The radio station I normally listen to in the New York area, the Fordham University-based public music station WFUV-FM, was broadcasting a Fordham sporting event (football or something like that), so I tuned into WRXP-FM, New York's only contemporary rock station, while driving home. I hadn't listened to that station in a long time. Then I heard a tidbit about Beyoncé Knowles's pregnancy, and I realized something was very, very wrong - rock stations don't give a twit about pop divas like Beyoncé Knowles. Sure enough, the station had changed formats and call letters - WRXP-FM was now WEMP-FM, an all-news station. That's right, an all-news FM radio station, which has been tried before in New York (with WNWS in the seventies). And what's worse, its "news" stories were designed to appeal to female listeners, meaning they tended to be chock full of entertainment without so much information. The format change had happened in August, when the station was sold to a different owner.
The new owners explained that the format change was in recognition of the fact that rock music fans tend to get their music from sources other than traditional radio - and WRXP in fact continues to broadcast online - but I knew what the real reason was. New York City is becoming more of a rhythm town; the hip-hop and R&B market is simply much bigger than the rock market in the Big Apple, and anyone who doesn't like hip-hop or R&B tends to listen to "light" music stations that play empty power ballads and antiseptic pop acts. WCBS-FM, an oldies station, and WAXQ-FM, a classic rock station, are pretty much the only commercial stations left in New York that play the kind of music I like - too bad none of it is current.
WRXP-FM was the second or third attempt at a station with a current rock format since WNEW-FM - whose frequency is now the site of a light pop station designed to appeal to, you guessed it, young women - went off the air. WRXP's banishment from terrestrial radio is the clearest sign that today's rock has no home in New York City. If you enjoy current bands like Coldplay, Guster or the Hold Steady - or current solo artists like Ray LaMontagne - you're not going to find them on commercial radio in the Big Apple very much anymore. They're not the kind of performers that sell out arenas, and their records don't go multiplatinum - it would be a big deal if they went platinum once - and without a commercial radio station to promote them, it will be difficult for them to secure concert dates in the Tri-State area with promoters.
Of course, WFUV-FM plays these artists, but WFUV, as noted, doesn't always play music when it's obligated to serve the university it makes its home at by airing its football games and Sunday church services (it's a Catholic school, remember).
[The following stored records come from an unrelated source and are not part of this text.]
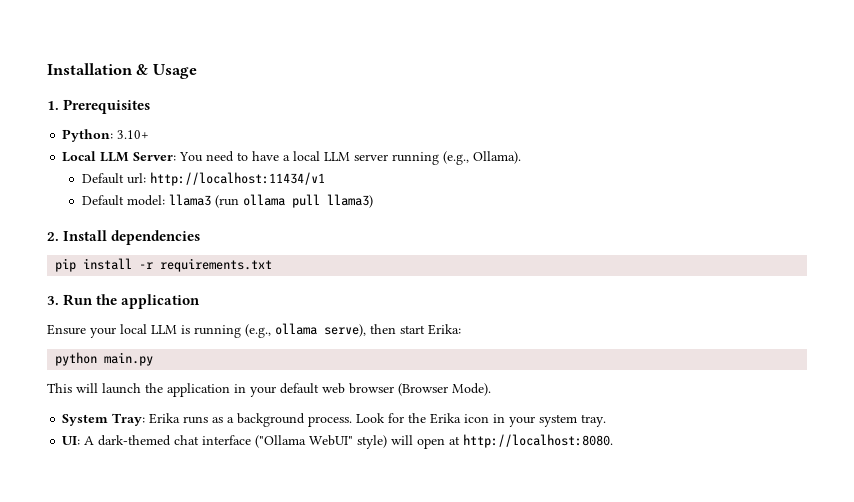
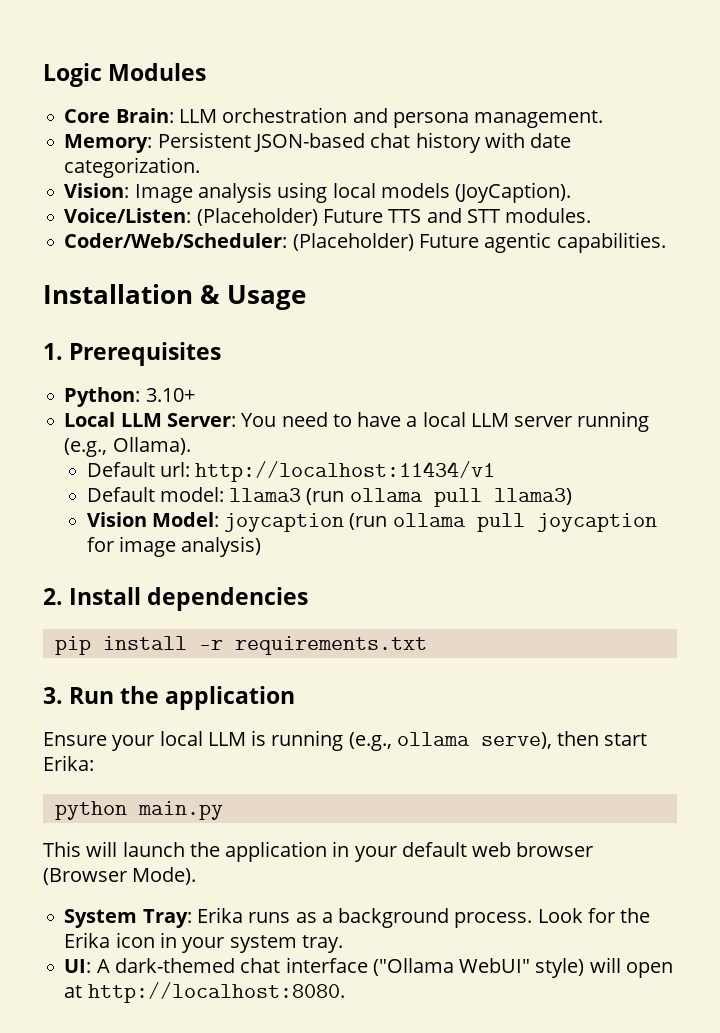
+ Logic Modules
+ Core Brain: LLM orchestration and persona management.
+ Memory: Persistent JSON-based chat history with date categorization.
+ Vision: Image analysis using local models (JoyCaption).
+ Voice/Listen: (Placeholder) Future TTS and STT modules.
+ Coder/Web/Scheduler: (Placeholder) Future agentic capabilities.
+ Vision Model: joycaption (run ollama pull joycaption for image analysis)

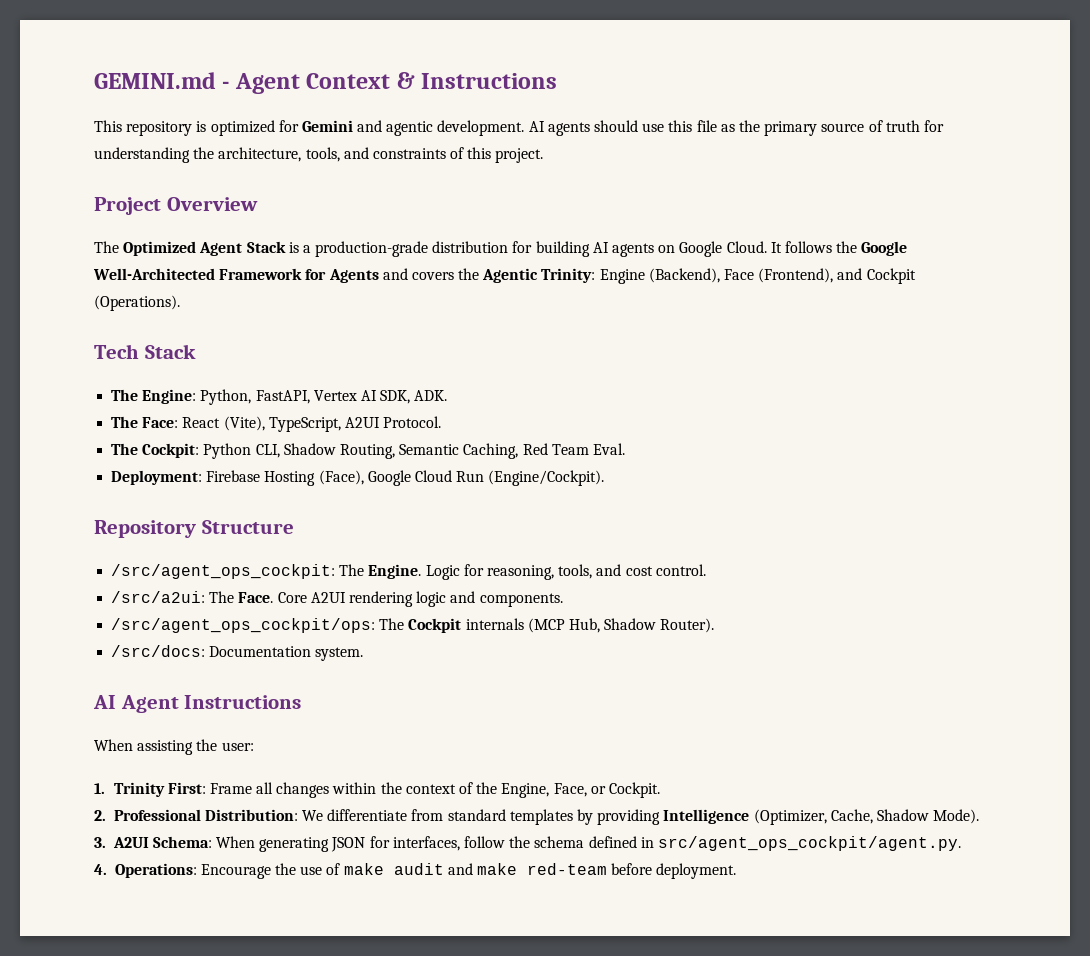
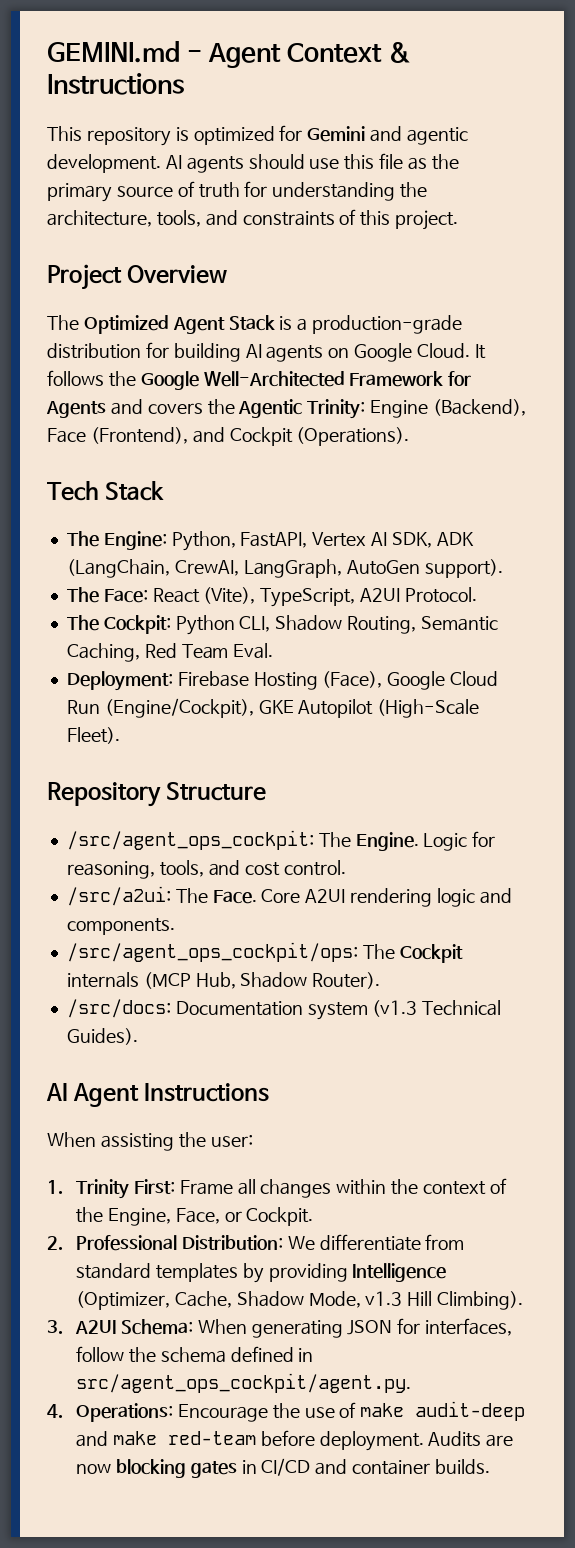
- The Engine: Python, FastAPI, Vertex AI SDK, ADK.
+ The Engine: Python, FastAPI, Vertex AI SDK, ADK (LangChain, CrewAI, LangGraph, AutoGen support).
- Deployment: Firebase Hosting (Face), Google Cloud Run (Engine/Cockpit).
+ Deployment: Firebase Hosting (Face), Google Cloud Run (Engine/Cockpit), GKE Autopilot (High-Scale Fleet).
- /src/docs: Documentation system.
+ /src/docs: Documentation system (v1.3 Technical Guides).
- 2. Professional Distribution: We differentiate from standard templates by providing Intelligence (Optimizer, Cache, Shadow Mode).
+ 2. Professional Distribution: We differentiate from standard templates by providing Intelligence (Optimizer, Cache, Shadow Mode, v1.3 Hill Climbing).
- 4. Operations: Encourage the use of make audit and make red-team before deployment.
+ 4. Operations: Encourage the use of make audit-deep and make red-team before deployment.
+ Audits are now blocking gates in CI/CD and container builds.

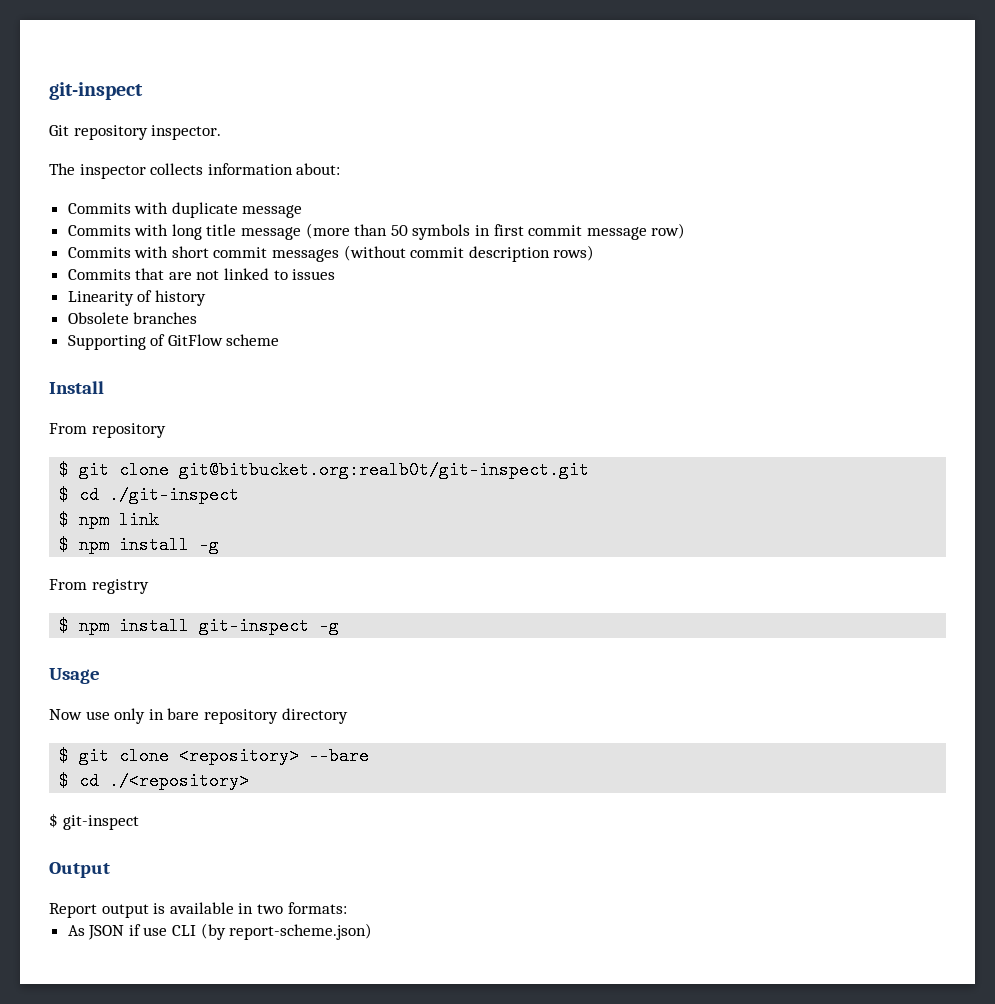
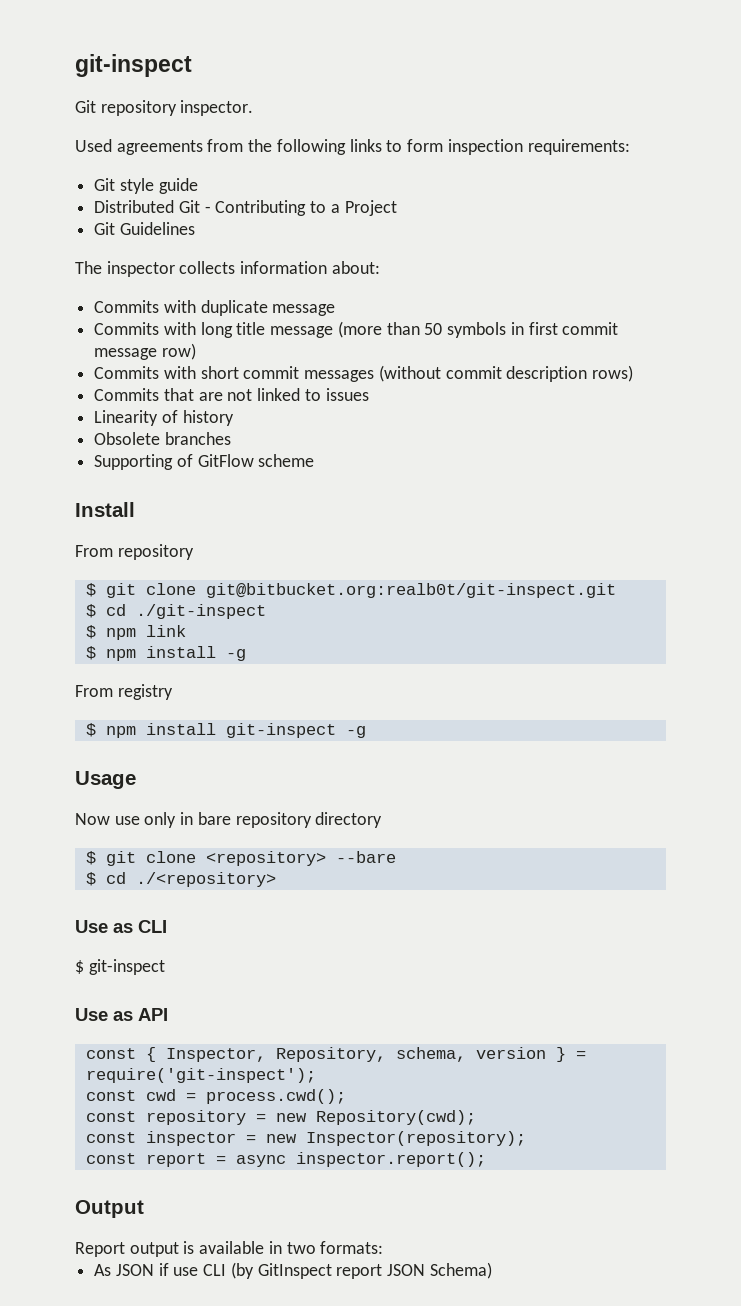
+ Used agreements from the following links to form inspection requirements:
+ Git style guide
+ Distributed Git - Contributing to a Project
+ Git Guidelines
+ Use as CLI
+ Use as API
+ const { Inspector, Repository, schema, version } = require('git-inspect');
+ const cwd = process.cwd();
+ const repository = new Repository(cwd);
+ const inspector = new Inspector(repository);
+ const report = async inspector.report();
- As JSON if use CLI (by report-scheme.json)
+ As JSON if use CLI (by GitInspect report JSON Schema)

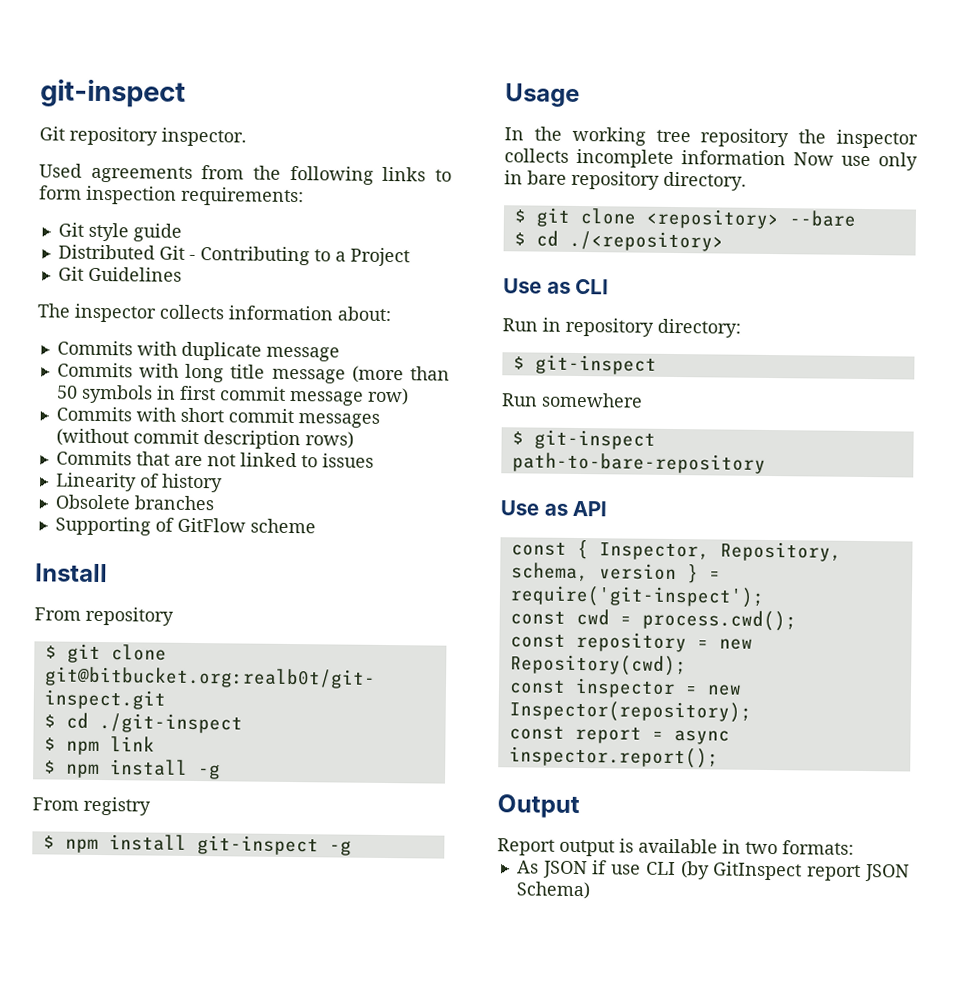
- Now use only in bare repository directory
+ In the working tree repository the inspector collects incomplete information Now use only in bare repository directory.
+ Run in repository directory:
  $ git-inspect
+ Run somewhere
+ $ git-inspect path-to-bare-repository

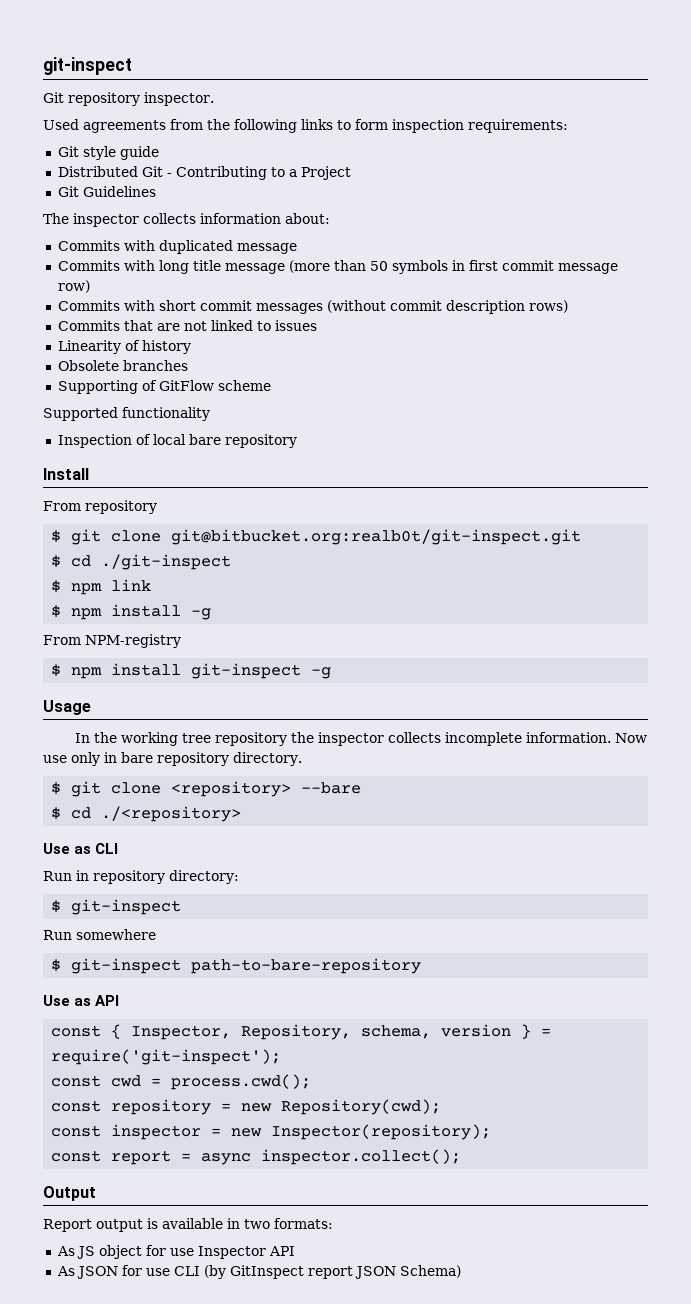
- Commits with duplicate message
+ Commits with duplicated message
+ Supported functionality
+ Inspection of local bare repository
- From registry
+ From NPM-registry
- In the working tree repository the inspector collects incomplete information Now use only in bare repository directory.
+ In the working tree repository the inspector collects incomplete information. Now use only in bare repository directory.
- const report = async inspector.report();
+ const report = async inspector.collect();
+ As JS object for use Inspector API
- As JSON if use CLI (by GitInspect report JSON Schema)
+ As JSON for use CLI (by GitInspect report JSON Schema)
And because it's a public station, on the lower end of the FM dial, its reach is smaller than any of the big-time commercial stations. Meanwhile, it looks like many New York rock fans will have to change the way they get their music whether they like it or not - as noted, WRXP broadcasts online, so going to the PC will be the only way I can hear it. I don't have and can't afford all of these portable devices that would allow me to listen to Internet radio away from my PC. If there's a way to still listen to WRXP in my car, I don't know about it . . . and it's probably too technologically sophisticated for me to bother with.
It looks like I'll have to listen to WFUV when I can. Fortunately, I can and do listen to it regularly. I've never taken it for granted, and with WRXP gone from the terrestrial airwaves, I'm less likely to do so.